Table 2.
Multiple model comparisons for presence and abundance of female Ae. aegypti, with daily and cumulative precipitation predictors.
| Model | Metric | Estimate |
|---|---|---|
| Logistic Presence intercept-only (null model) | AUC-ROC | 0.500 |
| Logistic Presence (days + 10 days cumulative precipitation) | AUC-ROC | 0.543 |
| Logistic Presence (days + 20 days cumulative precipitation) | AUC-ROC | 0.582 |
| Logistic Presence (Daily precipitation) | AUC-ROC | 0.656 |
| Poisson abundance intercept-only (null model) | RMSE | 4.850 |
| Poisson abundance (days + 10 days cumulative precipitation) | RMSE | 4.850 |
| Poisson abundance (days + 20 days cumulative precipitation) | RMSE | 4.832 |
| Poisson abundance (Daily precipitation) | RMSE | 4.844 |
Models for both presence and abundance are compared using each day’s daily precipitation as predictors, as well as cumulative precipitation with a 10 or 20 day horizon.
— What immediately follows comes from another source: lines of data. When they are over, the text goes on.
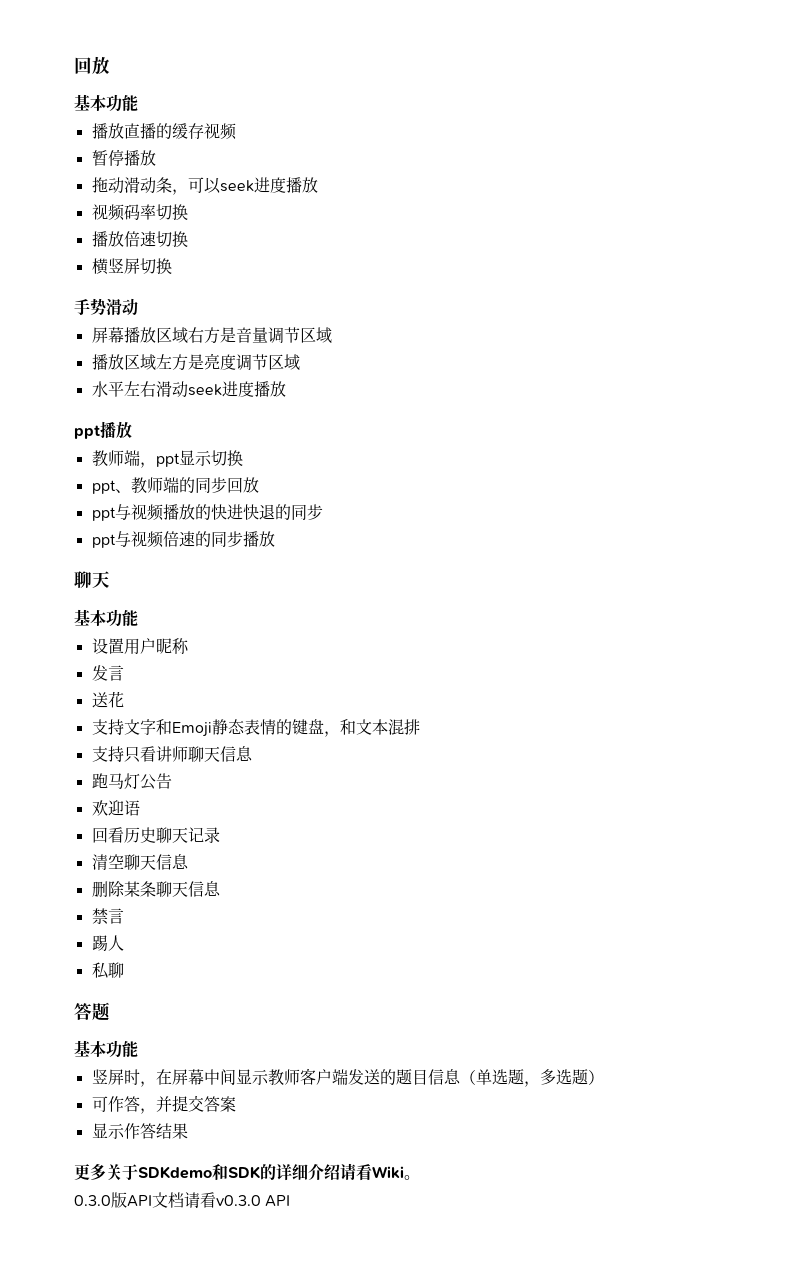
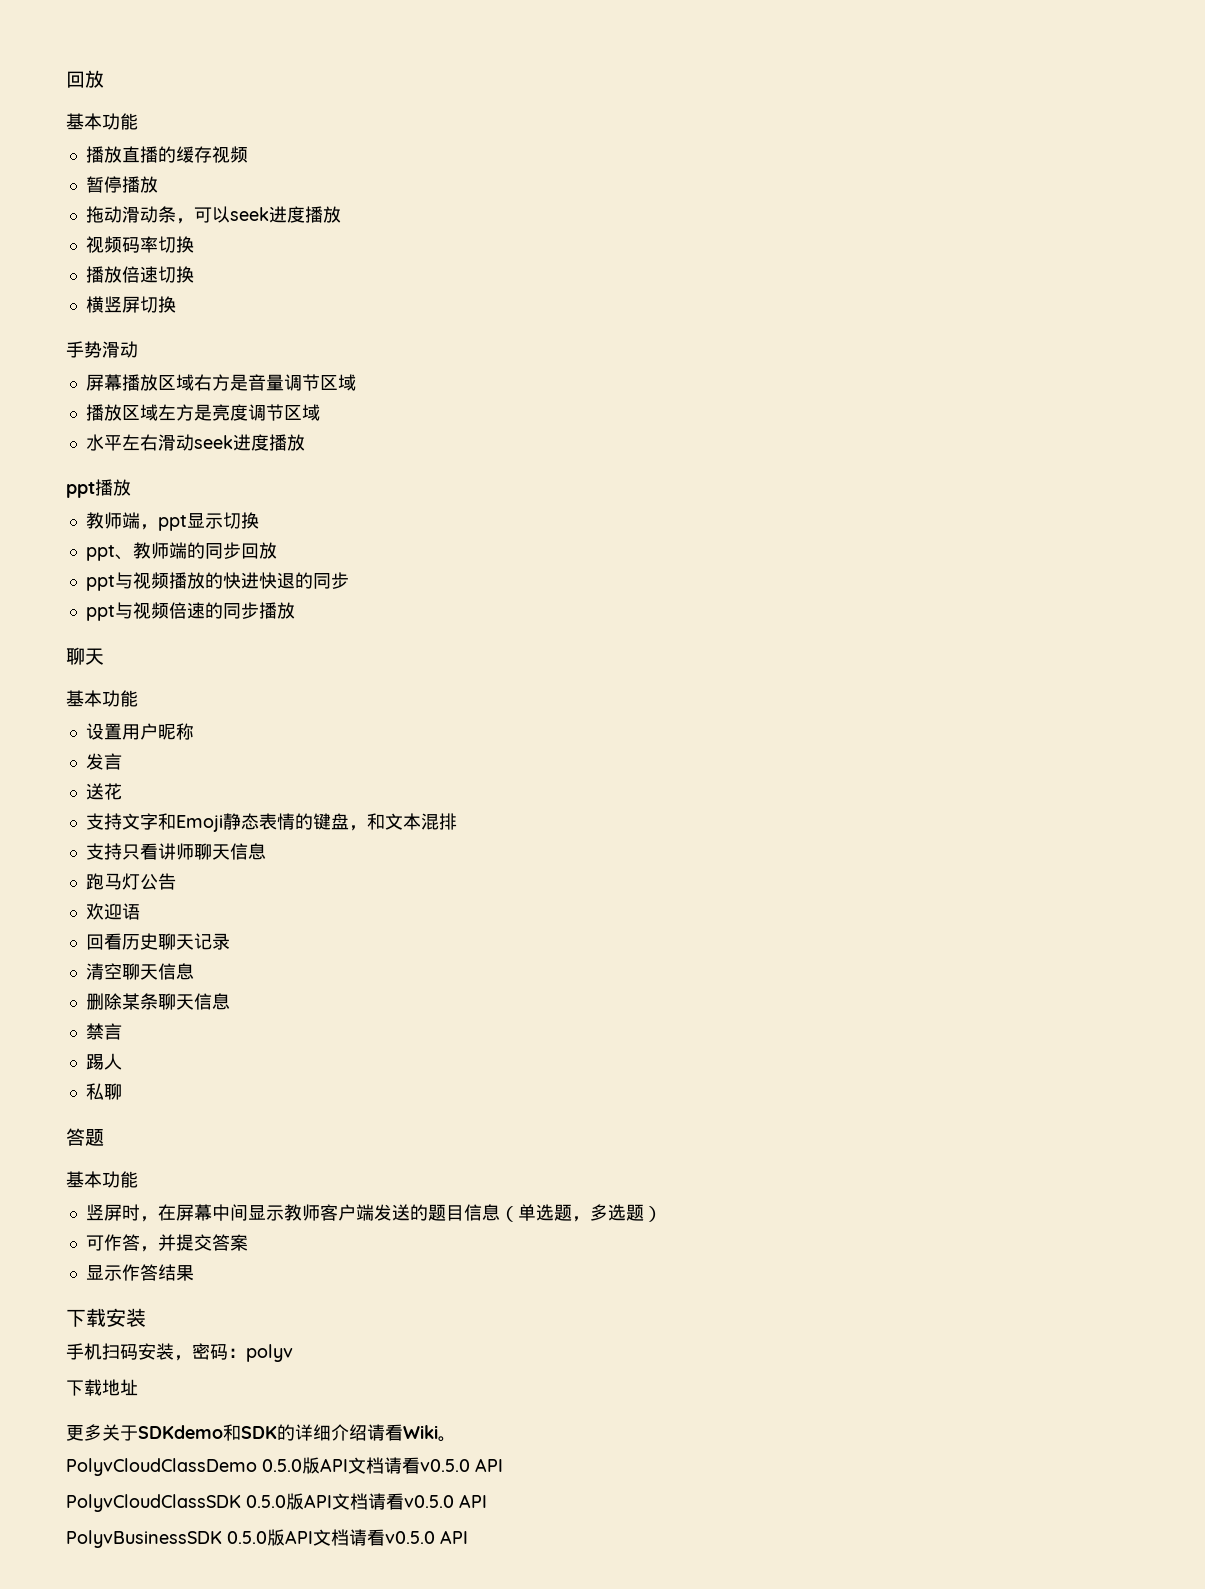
+ 下载安装
+ 手机扫码安装，密码：polyv
+ 下载地址
- 0.3.0版API文档请看v0.3.0 API
+ PolyvCloudClassDemo 0.5.0版API文档请看v0.5.0 API
+ PolyvCloudClassSDK 0.5.0版API文档请看v0.5.0 API
+ PolyvBusinessSDK 0.5.0版API文档请看v0.5.0 API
Best-supported models are chosen through LASSO (least absolute shrinkage and selection operator) regressions and shown in bold. Logistic models are performed for presence and evaluated with area under the curve of the receiver-operating characteristic curve (AUC-ROC; with larger values corresponding to better model fits), while abundance models are fit to Poisson distributions and evaluated with root mean squared error (RMSE; with lower values corresponding to better model fits). Precipitation variables increase model performance for presence models, but abundance models all perform similarly, indicating poor model performance with only these variables.